My mum passed away on a Friday, 4 weeks after diagnosis of Secondary Breast Cancer that had spread to Liver, Ovaries, Bones and Lining of Stomach she was only 56. I feel absolutely destroyed and am not coping at all, everything happened so quickly and I can't actually believe it's happened. Keep thinking will wake up and it will all be a horrible dream, my mum and I were the true definition of glued at the hip, I don't have any friends/didn't need any friends because my mum was my everything and I don't know if I can get through this. The only thing that makes me feel slightly better is that I have 2 bottle of morphine that I could just drink and end it all but then knowing my luck I'd still survive and plus I do have my lovely dad to think about it. Called Cruse bereavement for help but they couldn't offer an appointment until the end of March, I'd find it really helpful if I could meet/talk with people in a very similar situation to me (I'm 26). I'm finding it very hard to deal with the people saying "I lost my nan she was 86" and I get quite angry (I don't mean to sound horrible) its just at 86 you kind of prepare yourself but not your fit, amazing, healthy mum at 56. Sorry if I sound like a difficult person but I just can't cope with any of this and feel so alone x

  • Welcome to Cancer Chat alera although I'm really sorry for the reason it brings you here and on behalf of the moderation team I just wanted to offer you our condolences and let you know we're thinking of you.

    I'm glad you've joined the forum as many members here will really understand how you are feeling and what you are going through right now having lost parents, family members and friends themselves and I'm sure they will be along soon to offer their support and share their experiences with you.

    In the meantime have you spoken to your dad about how you are feeling? It can be very tough to open up and share how you feel sometimes, especially at times like these, but by talking about this you can help support each other through this difficult time in your lives. It's good you contacted cruse bereavement although I'm sorry that they are not available until the end of March. Have you thought about contacting Samaritans? They are available 24 hours a day, 7 days a week if you need to talk to someone sooner. Your GP may also be able to help find other channels for you to discuss your grief as well as our cancer nurses. You can call our nurses for free on 0808 800 4040, Monday - Friday between 9a.m - 5p.m.

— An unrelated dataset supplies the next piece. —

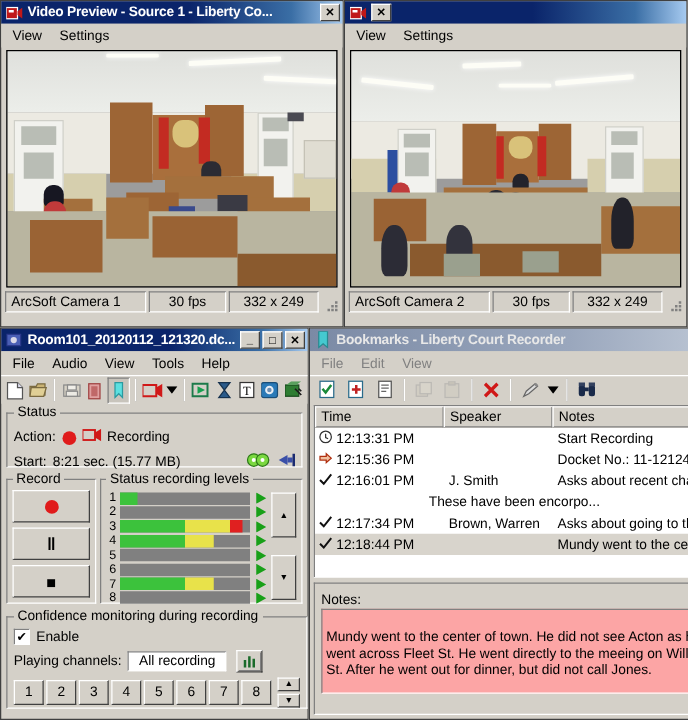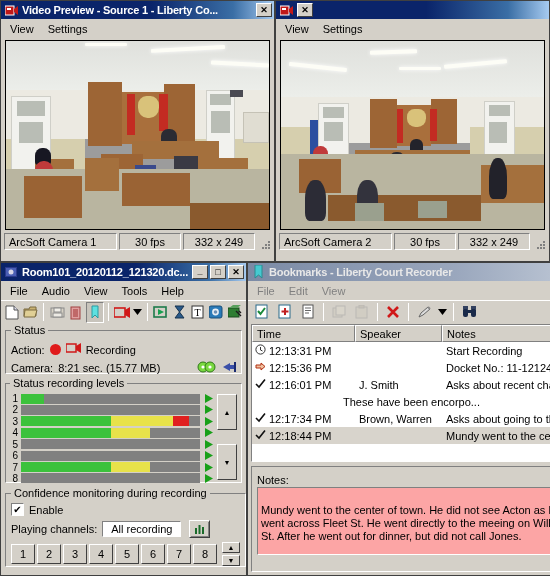"Camera:" span.label { text: Camera -> Start }
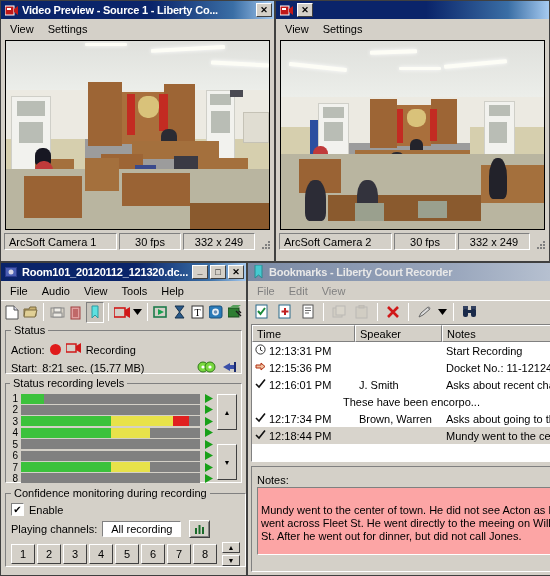"Record" fieldset.grp { html: none -> <fieldset> <legend>Record</legend> <div> <span></span> </div> <div>‖</div> <div>■</div> </fieldset> }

    Post as much as you need to alera and try not to be too hard on yourself for feeling angry at others. It's a natural part of the grieving process as you'll see here.

    Kind Regards, 

    Steph, Cancer Chat Moderator

  • I'm going to be honest with you, it doesn't go away the hurt & sadness My mum died 17 months ago & I still think about her everyday & cry almost every day. If I'm honest I don't want that pain & sadness to go as I don't want to forget her. Take each day as it comes, I found it helped if once a week I did something I knew my mum would like (sounds daft but it made me feel close to her). 

    Are there any support groups close to you? I found them really helpful, I bottled everything up for about 6 months & it literally overtook me & consumed me. It wasn't until I forced myself to seek help that I realised I hadn't grieved for my mum. Speak to your GP as well they might be able to put you in touch with a counsellor or some support groups. 

  • Hi Alera90, 

    First can I say how sorry I am to hear about your mum. I can totally relate to you, my mum(47) also died of secondary breast cancer. She to was my best friend, we were both looking forward to planning my wedding as I recently got engaged in October. But unfortunately she passed before we actually got to start wedding planning.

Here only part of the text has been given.